July 4th Reflection inspired by Elton Trueblood
“The crucial feature of our troubled world is its tragic division.”
—Elton Trueblood, The Declaration of Freedom
So wrote Quaker philosopher Elton Trueblood in his brief but piercing work The Declaration of Freedom. Decades later, his words still ring with unsettling clarity.
I studied with Trueblood in the final years of his life—not in a classroom, but as a personal student who lived just a few miles from his home. His books shaped me, but his presence shaped me more.
I received no diploma or certificate from my study with him. I got something more important: a formation. I learned to think, to ask questions, and to open my life to the spiritual roots of life.
And every 4th of July, I think of this book in particular—not because it's patriotic, but because it's prophetic.
The Declaration of Freedom reminds us that freedom is more than a political slogan. It is a moral vocation. And in an age of division, distraction, and distrust, that calling matters more than ever.
In the book, Trueblood argued that the most dangerous threat to liberty wasn’t military or political. It was spiritual. A society cut off from its spiritual root, he said, is like a bouquet of cut flowers: it may bloom for a while, but it cannot last.
He quoted Lenin to show how socialism rejected any notion of eternal morality:
“We repudiate all morality derived from non-human sources… We do not believe in eternal morality.”
But Trueblood didn’t let Western democracies off the hook. He was equally clear-eyed about the spiritual vacuum in cultures that love the fruit of freedom while ignoring its root. Freedom, he insisted, is not self-sustaining. It withers without character, responsibility, and moral grounding.
I learned from him that freedom isn’t just a political issue—it’s a formation issue. Without deep roots in God’s truth, love, and justice, liberty becomes unmoored—and eventually unravels.
This week, as we celebrate our nation's independence, I hear his voice still:
True freedom is never just freedom from something.

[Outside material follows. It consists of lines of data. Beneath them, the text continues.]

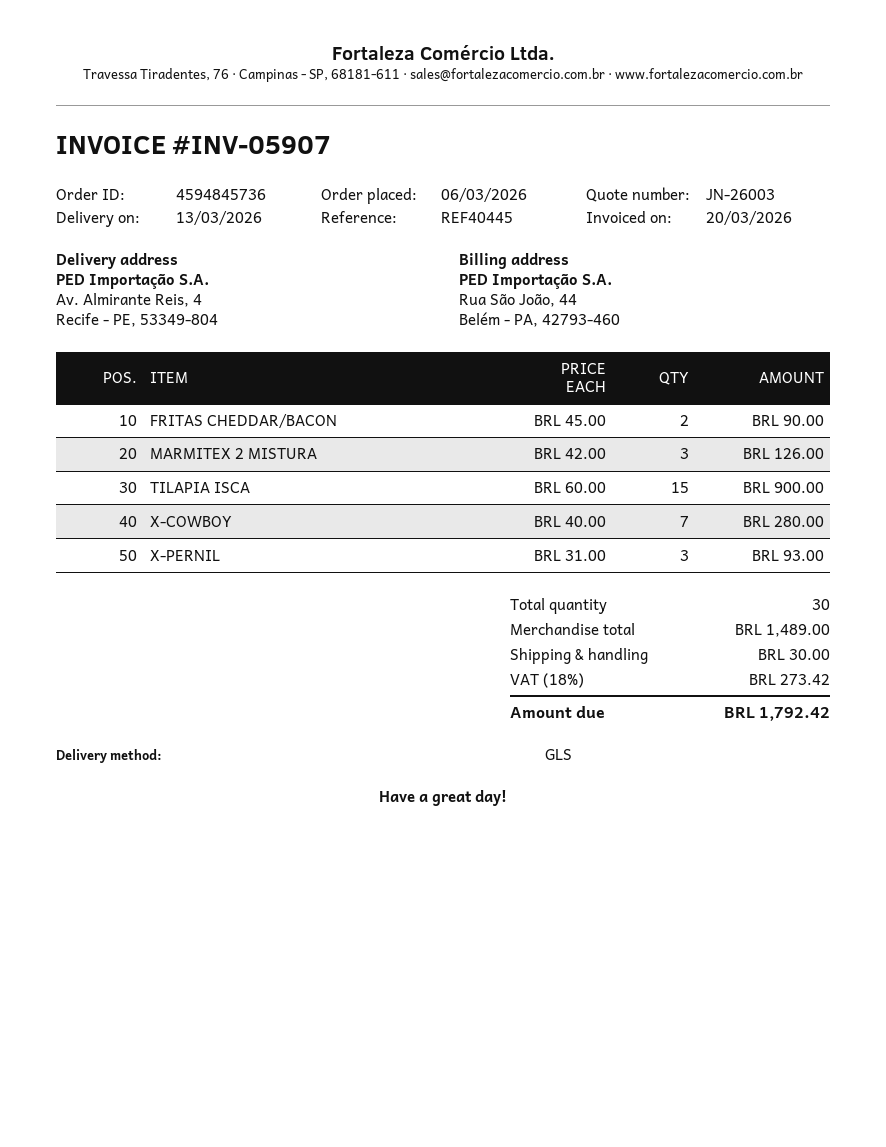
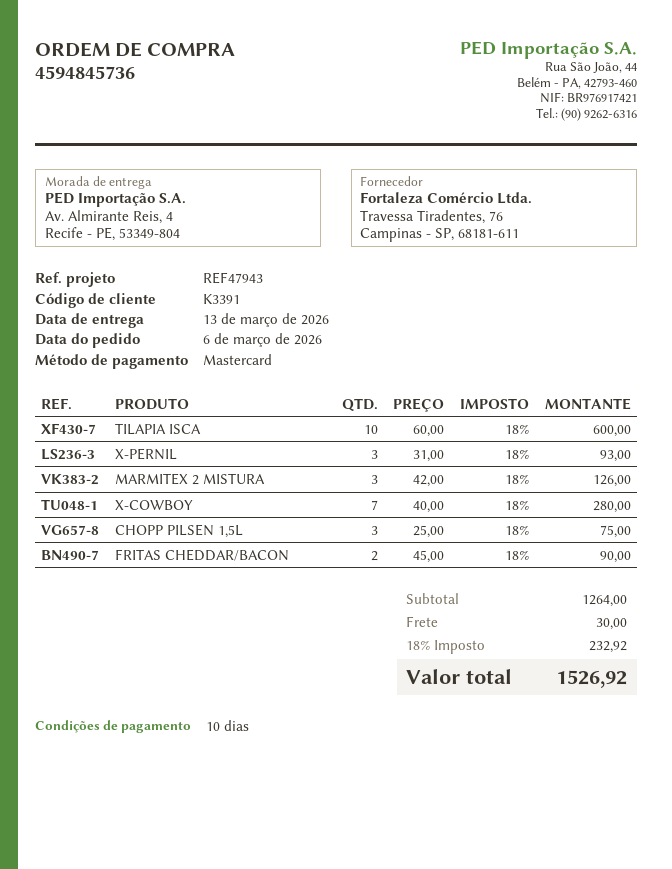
reference: REF40445 -> REF47943
TILAPIA ISCA: 15 x 60.00 = 900.00 -> 10 x 60.00 = 600.00
CHOPP PILSEN 1,5L: none -> 3 x 25.00 = 75.00
subtotal: 1489.00 -> 1264.00
tax: 18% = 273.42 -> 18% = 232.92
total: 1792.42 -> 1526.92

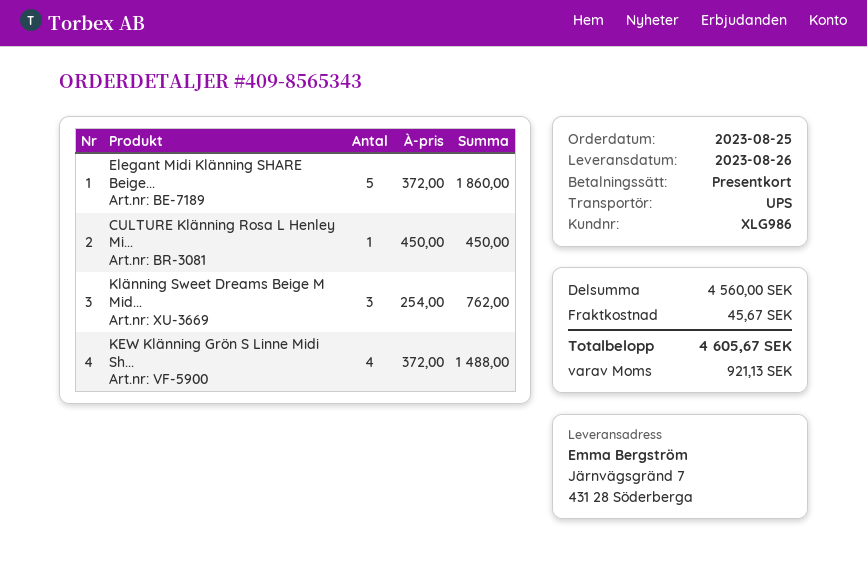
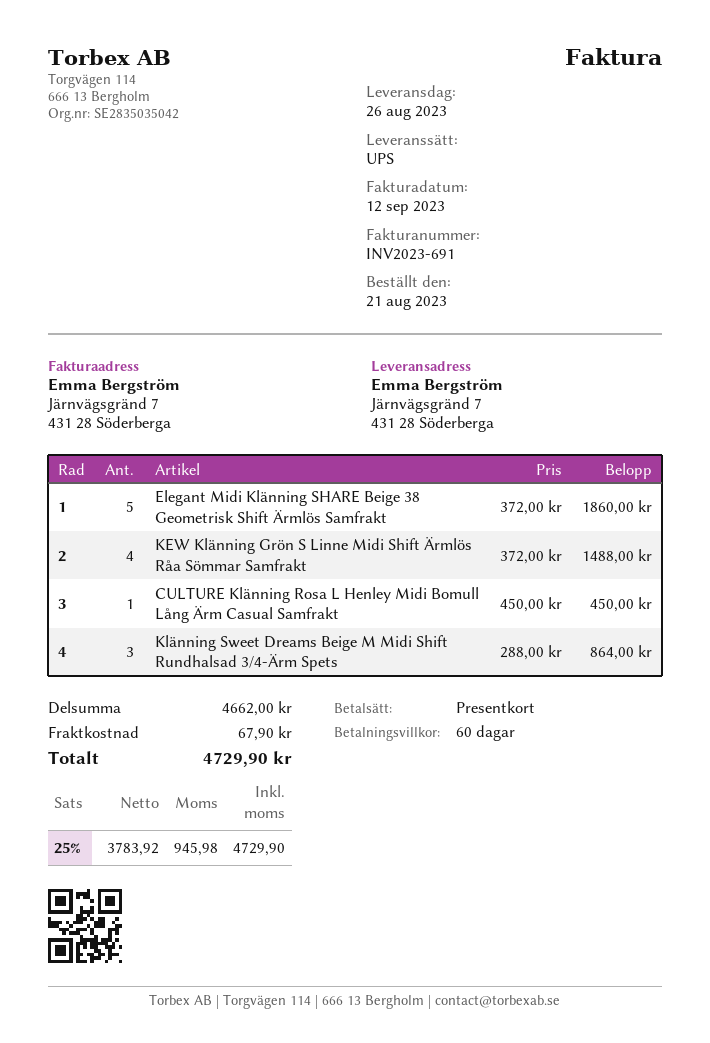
order date: 2023-08-25 -> 2023-08-21
Klänning Sweet Dreams Beige M Mid...: 3 x 254.00 = 762.00 -> 3 x 288.00 = 864.00
subtotal: 4560.00 -> 4662.00
shipping: 45.67 -> 67.90
tax: 921.13 -> 945.98
total: 4605.67 -> 4729.90

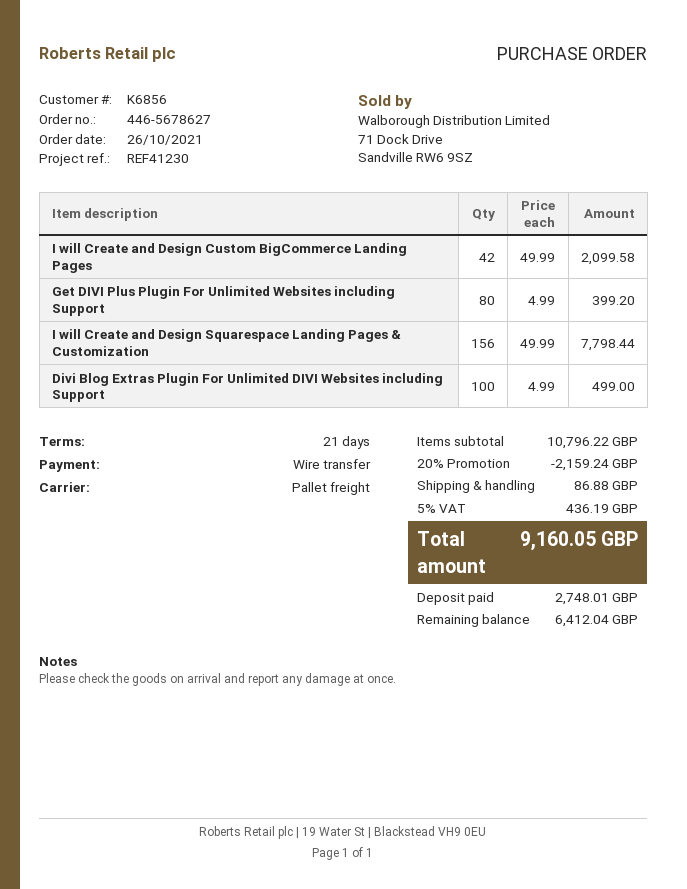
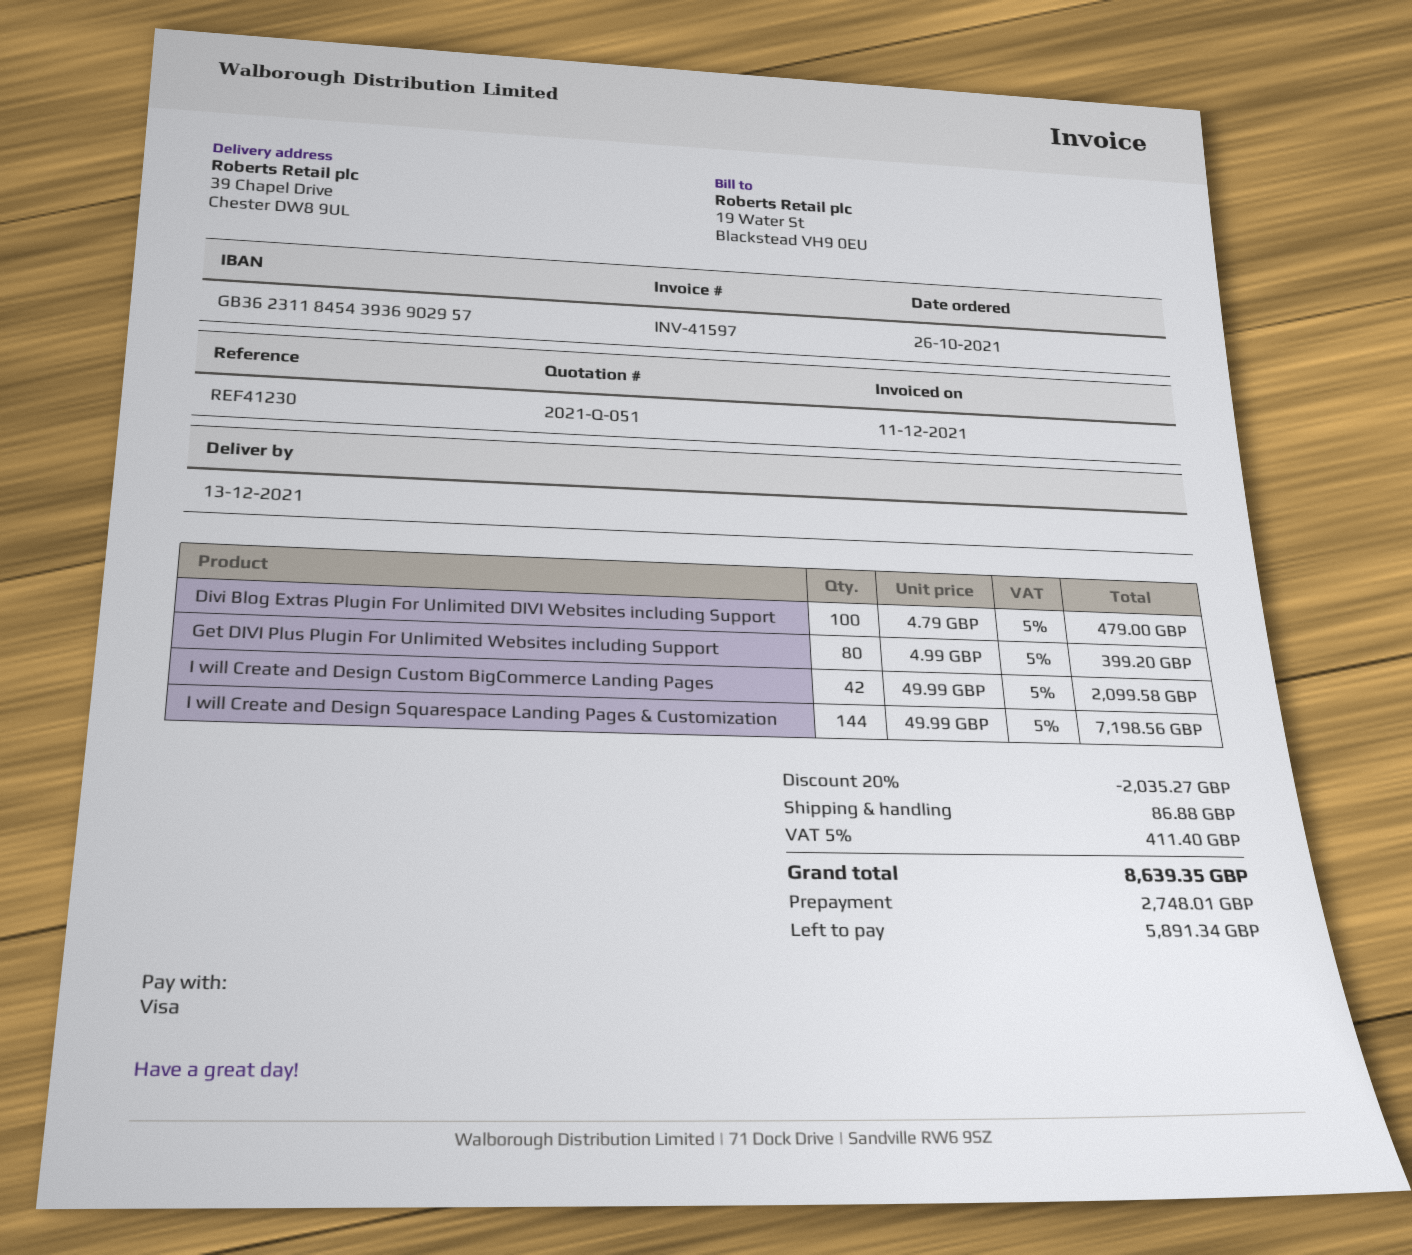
payment method: bank transfer -> Visa
I will Create and Design Squarespace Landing Pages & Customization: 156 x 49.99 = 7798.44 -> 144 x 49.99 = 7198.56
Divi Blog Extras Plugin For Unlimited DIVI Websites including Support: 100 x 4.99 = 499.00 -> 100 x 4.79 = 479.00
discount: 20% = 2159.24 -> 20% = 2035.27
tax: 5% = 436.19 -> 5% = 411.40
total: 9160.05 -> 8639.35
balance: 6412.04 -> 5891.34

It is always freedom for something.
And unless we return to the spiritual root that gave liberty its life in the first place, we will lose the bloom—and the soul—of the whole bouquet.
I often say our rescue by Jesus was not just ‘from something‘ (sin, shame, an empty way of life, brokenness, etc.) but ‘for something.’ And I pray that He will bring me into ALL He rescued me for.
I am wondering, when speaking of this world’s “tragic division,” if you might give a snippet of what true unity might look like in our lives?